Each line in the entries that has the word "shipping" has to be copied.

......

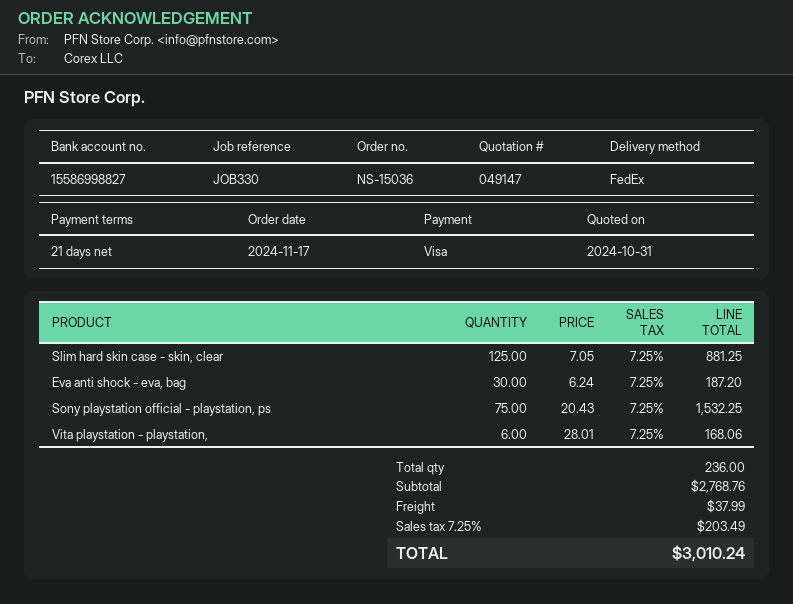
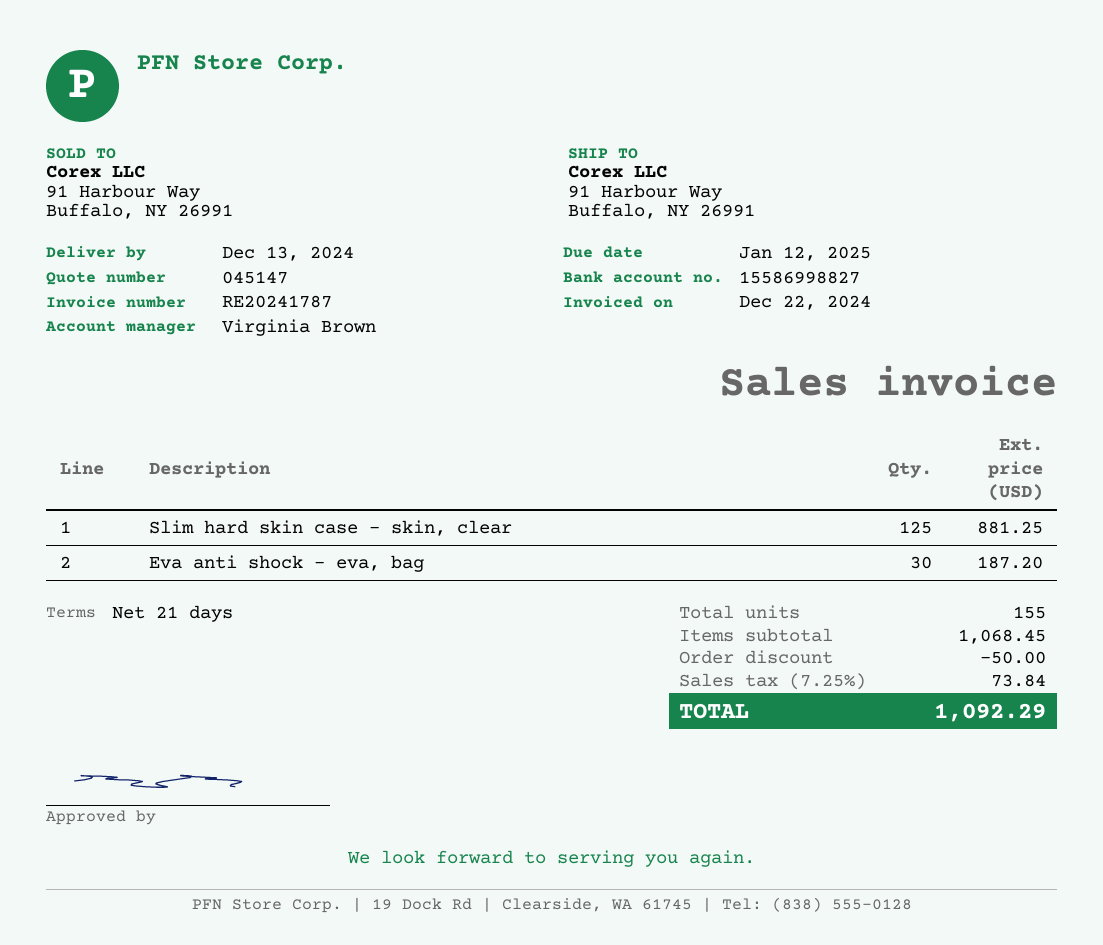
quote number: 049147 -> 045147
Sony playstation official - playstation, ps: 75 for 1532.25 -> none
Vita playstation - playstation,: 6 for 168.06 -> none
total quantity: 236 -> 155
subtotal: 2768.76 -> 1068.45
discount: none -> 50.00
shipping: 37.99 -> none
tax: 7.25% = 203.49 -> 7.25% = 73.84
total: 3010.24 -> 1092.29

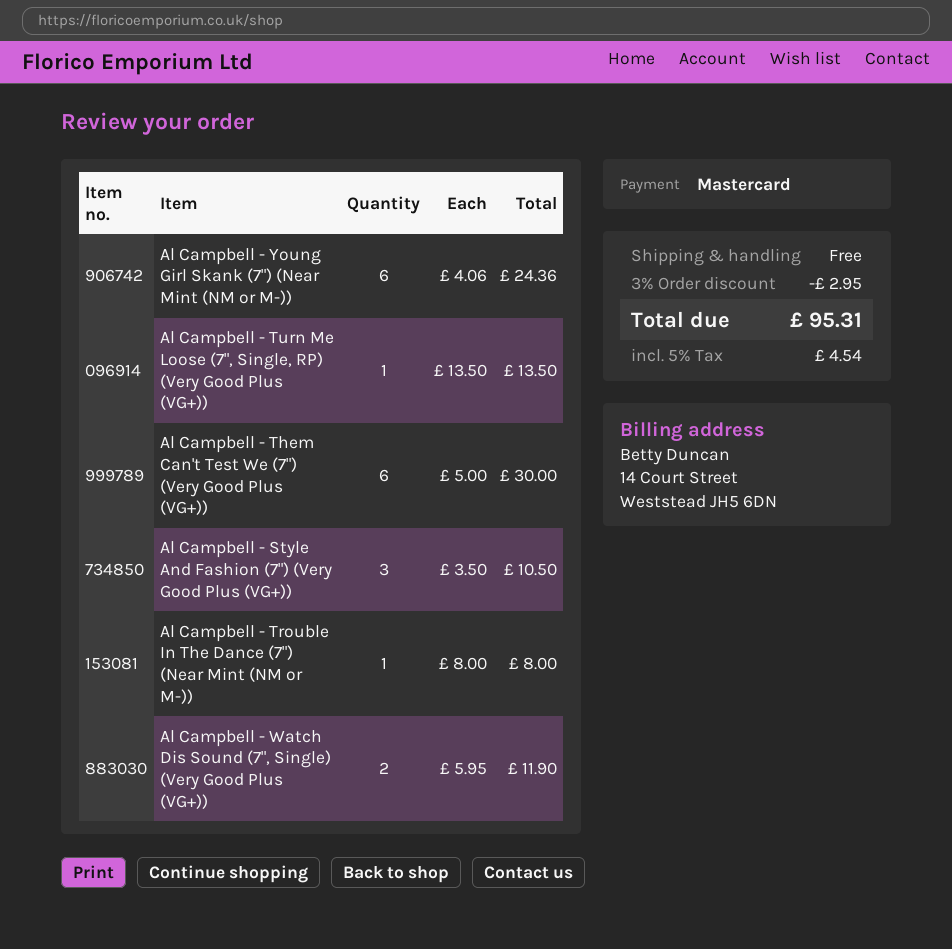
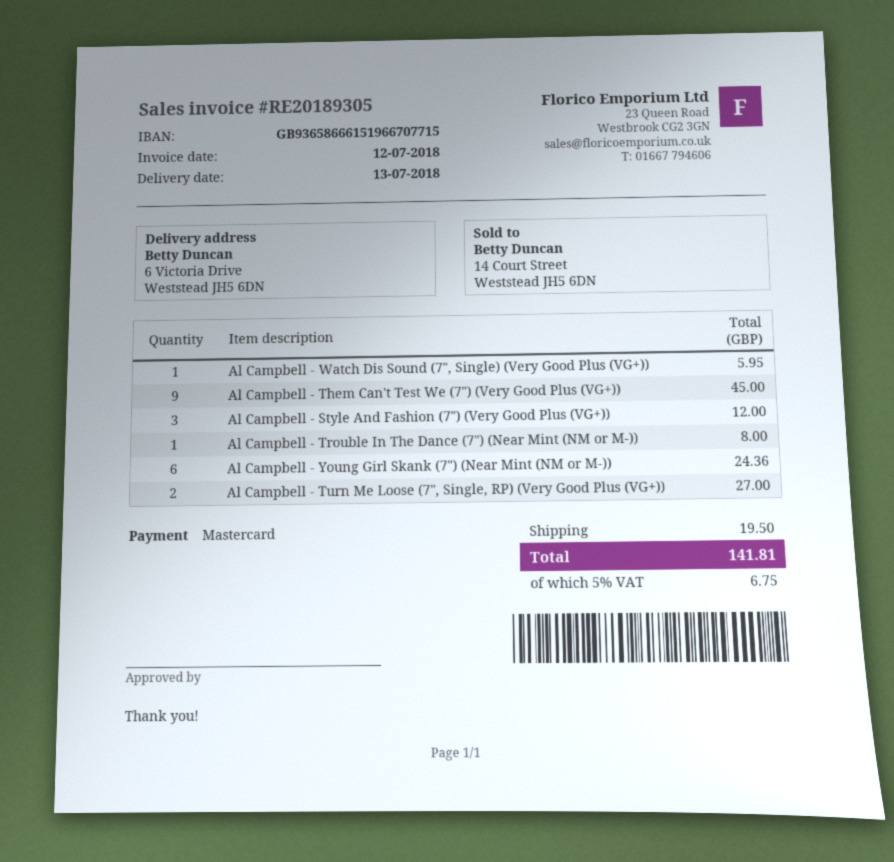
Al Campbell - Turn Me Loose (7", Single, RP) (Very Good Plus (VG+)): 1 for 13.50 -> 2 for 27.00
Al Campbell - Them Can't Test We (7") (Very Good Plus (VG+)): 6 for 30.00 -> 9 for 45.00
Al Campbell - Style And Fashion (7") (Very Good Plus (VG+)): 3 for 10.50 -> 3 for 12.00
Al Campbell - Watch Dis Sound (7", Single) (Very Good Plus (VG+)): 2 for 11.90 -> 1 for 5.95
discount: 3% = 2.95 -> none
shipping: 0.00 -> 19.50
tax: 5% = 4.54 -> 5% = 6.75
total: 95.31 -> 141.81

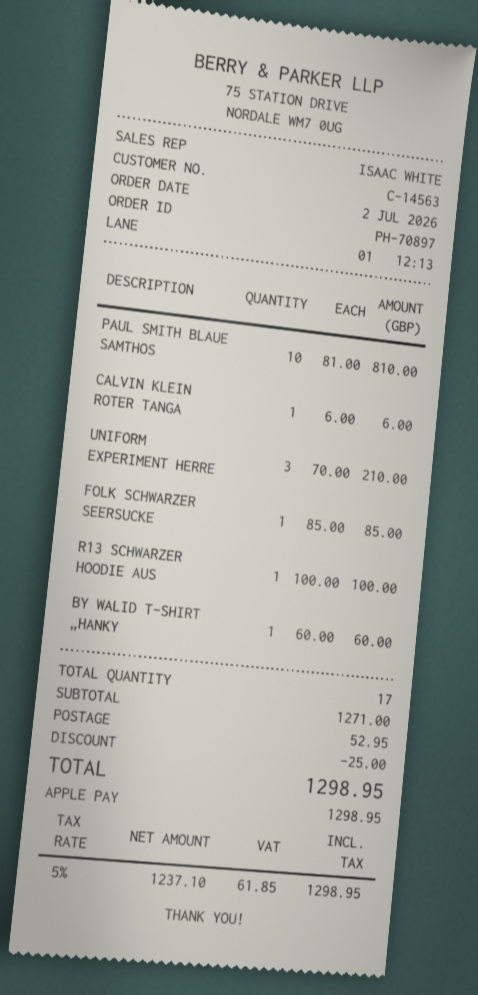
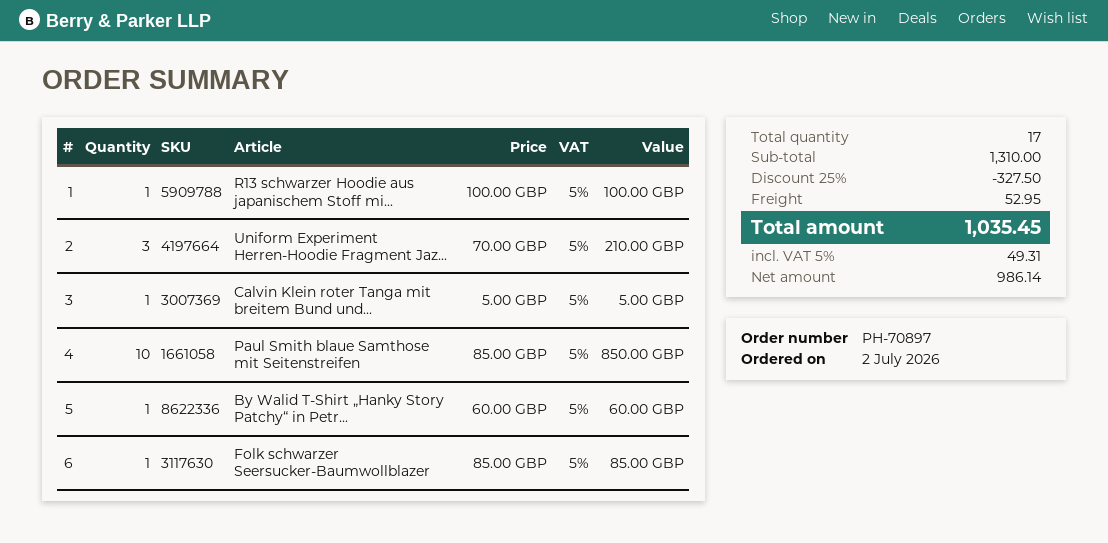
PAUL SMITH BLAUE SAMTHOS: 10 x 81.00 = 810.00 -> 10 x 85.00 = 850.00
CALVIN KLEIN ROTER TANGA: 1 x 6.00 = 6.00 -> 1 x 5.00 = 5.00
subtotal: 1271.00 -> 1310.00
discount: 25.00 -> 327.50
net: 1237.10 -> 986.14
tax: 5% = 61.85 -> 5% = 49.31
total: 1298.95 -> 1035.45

......

◆ **Task result**:
shipping: 37.99 -> none
shipping: 0.00 -> 19.50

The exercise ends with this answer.